**PROVIDED ENTRIES**
··········

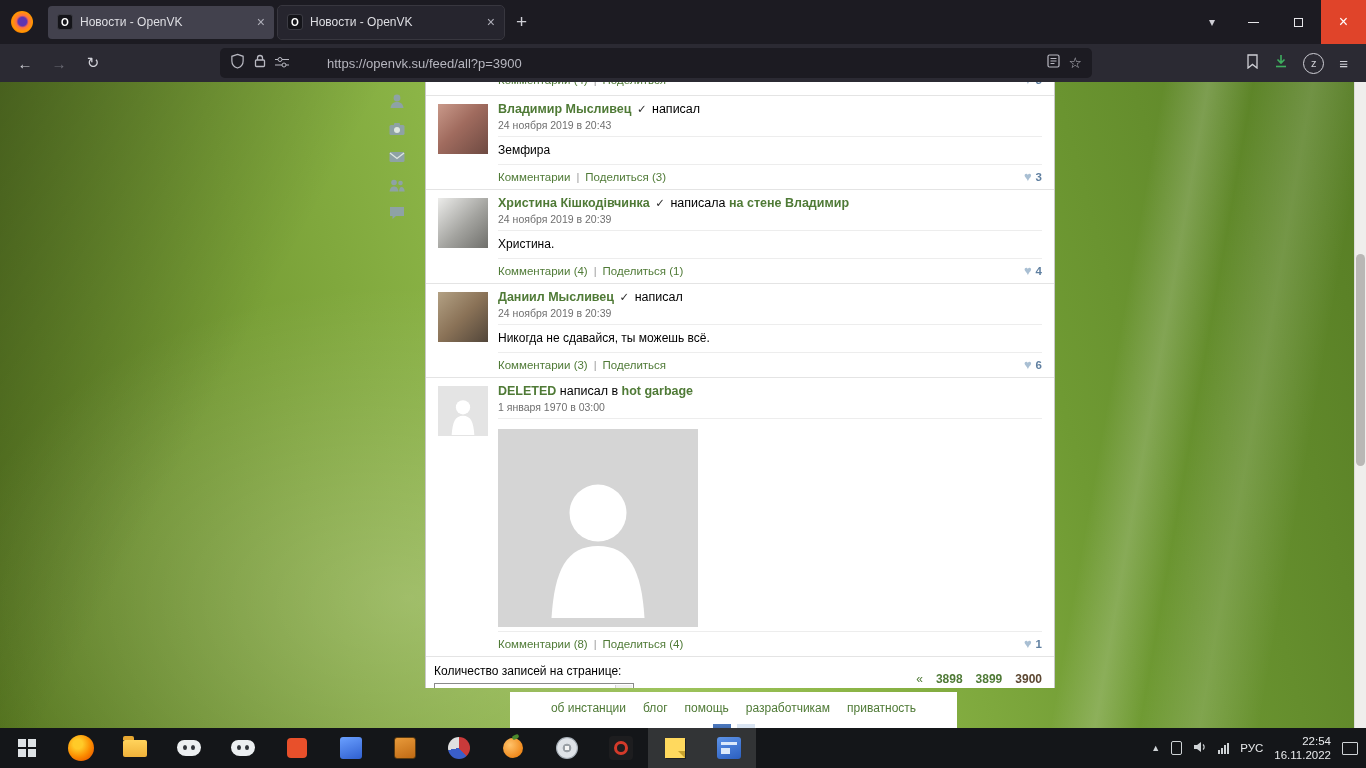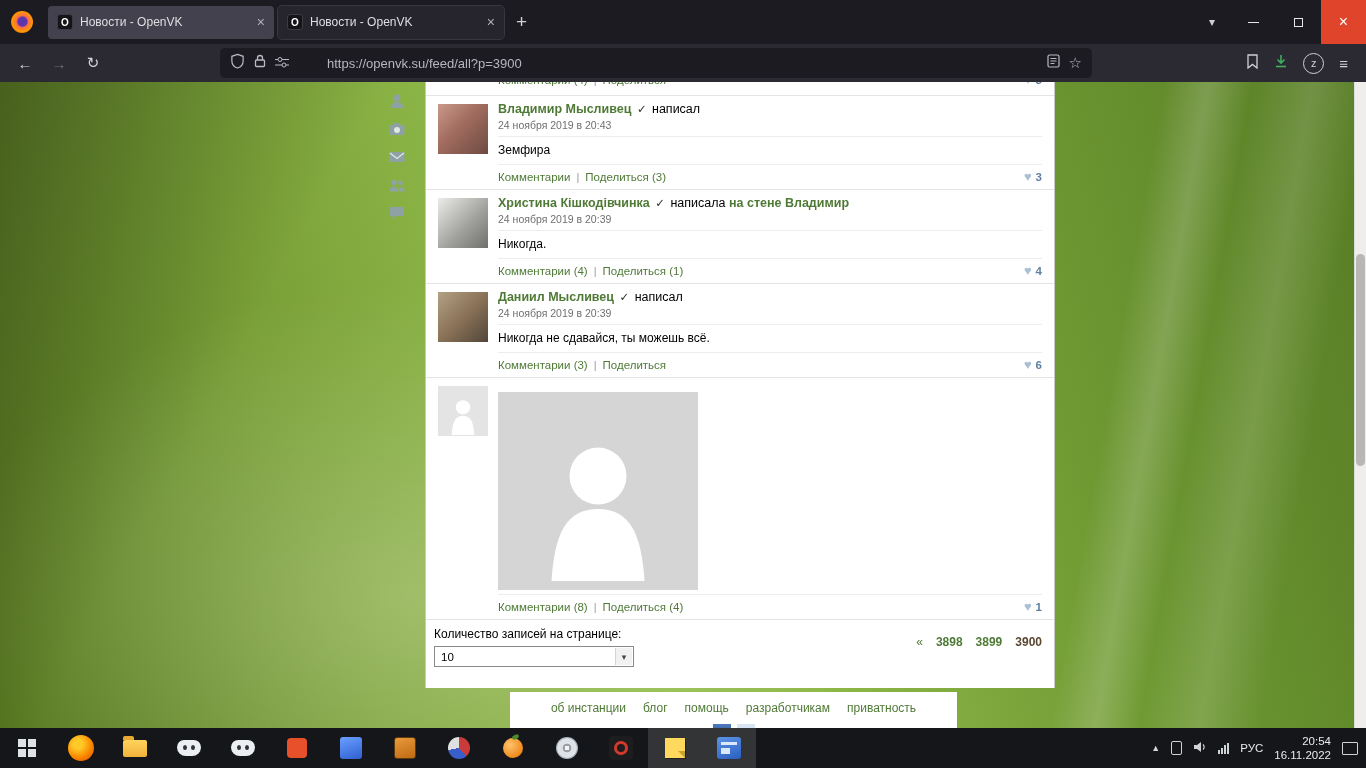--- a/index.html
+++ b/index.html
@@ -305,7 +305,7 @@
           </div>
           <div class="pdate">24 ноября 2019 в 20:39</div>
         </div>
-        <div class="pbody">Никогда.</div>
+        <div class="pbody">Христина.</div>
         <div class="pactions">
           <span class="lnk">Комментарии (4)</span>
           <span class="sep">|</span>

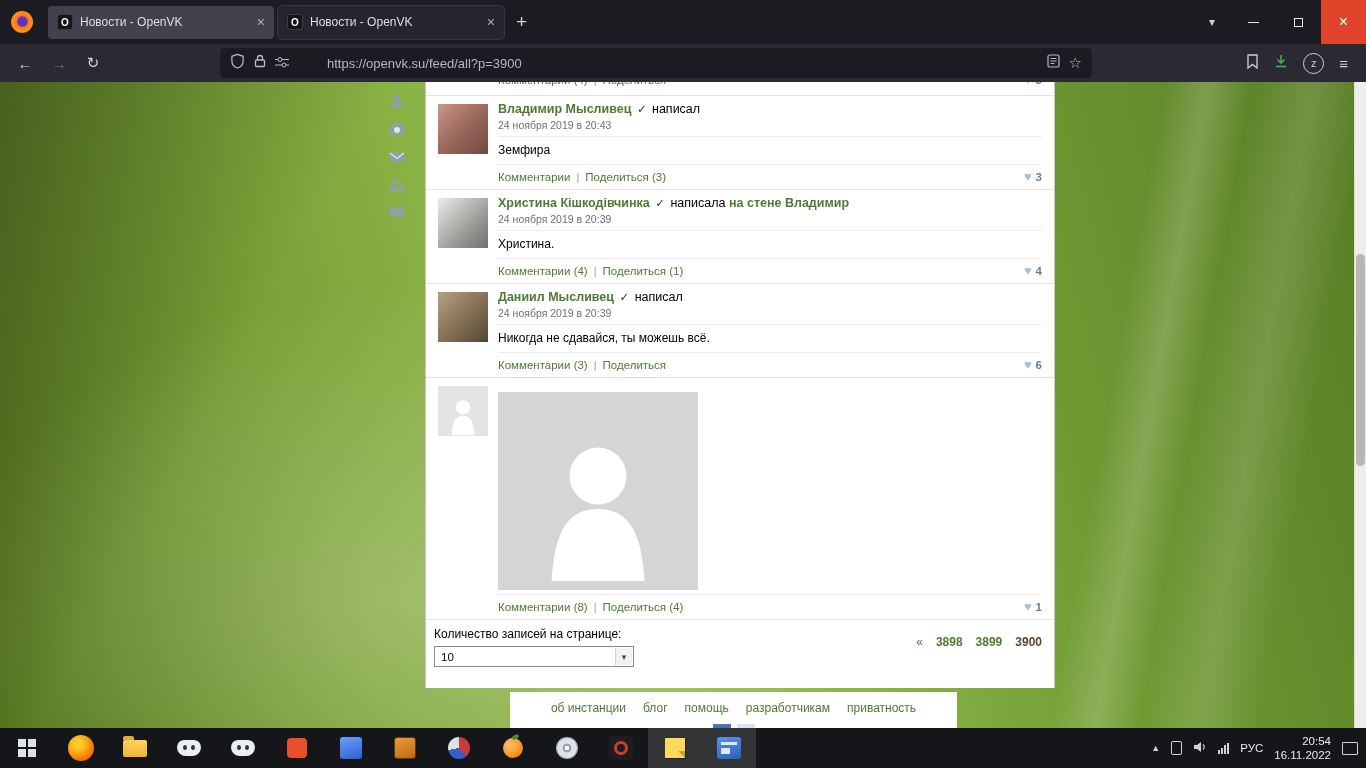--- a/index.html
+++ b/index.html
@@ -350,6 +350,14 @@
           </svg>
       </div>
       <div class="pmain">
+        <div class="phead">
+          <div class="headline">
+            <span class="pname">DELETED</span>
+            <span class="paction">написал в</span>
+            <span class="ptarget">hot garbage</span>
+          </div>
+          <div class="pdate">1 января 1970 в 03:00</div>
+        </div>
         <div class="post-img">
           <svg class="sil" width="150" height="168" viewBox="0 0 100 100">
               <circle cx="50" cy="30" r="19" fill="#fff"></circle>

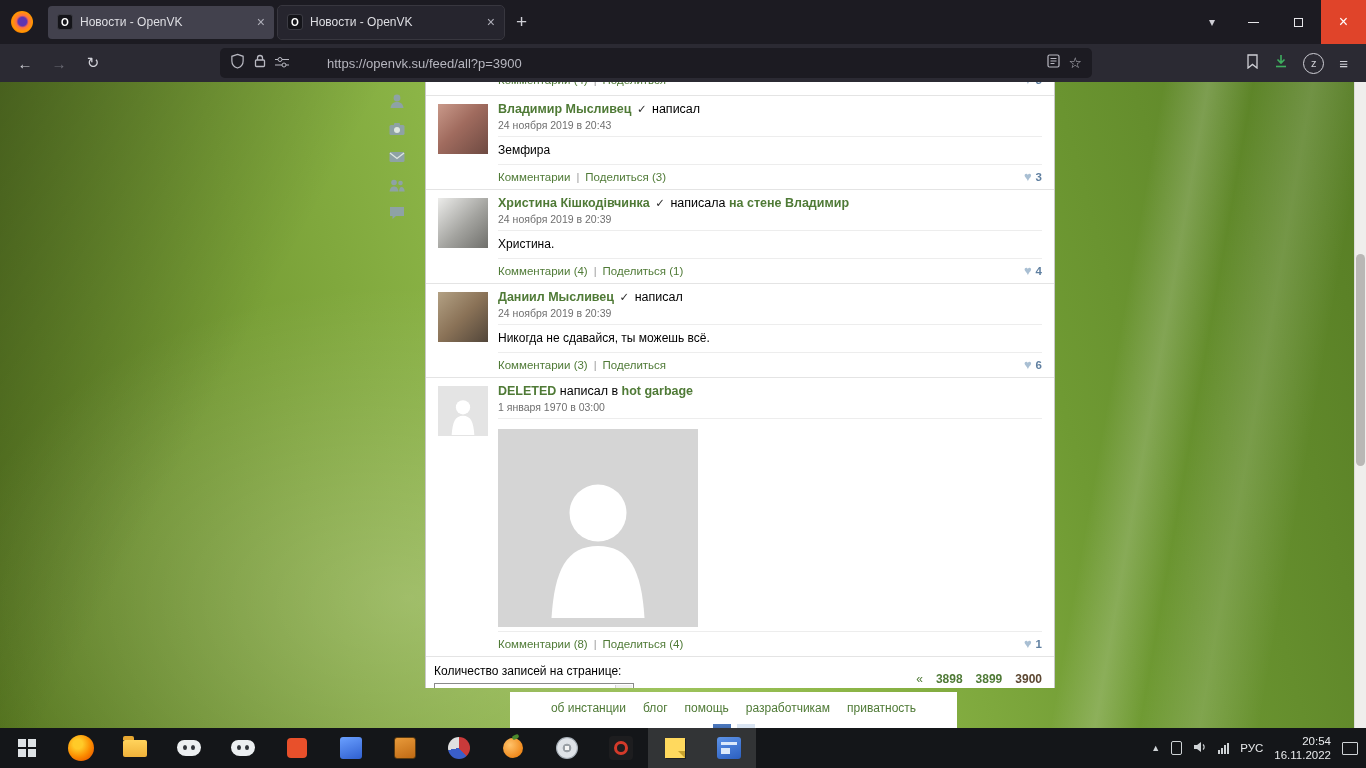--- a/index.html
+++ b/index.html
@@ -478,7 +478,7 @@
       </span>
     <span class="t-lang">РУС</span>
     <div class="t-clock">
-      <div>20:54</div>
+      <div>22:54</div>
       <div>16.11.2022</div>
     </div>
     <span class="t-notif"></span>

··········

**BRIEF**
Lines holding the string "span" are the answer; copy each one from the listing above.

**EXERCISE RESULT**
           <span class="lnk">Комментарии (4)</span>
           <span class="sep">|</span>
+            <span class="pname">DELETED</span>
+            <span class="paction">написал в</span>
+            <span class="ptarget">hot garbage</span>
       </span>
     <span class="t-lang">РУС</span>
     <span class="t-notif"></span>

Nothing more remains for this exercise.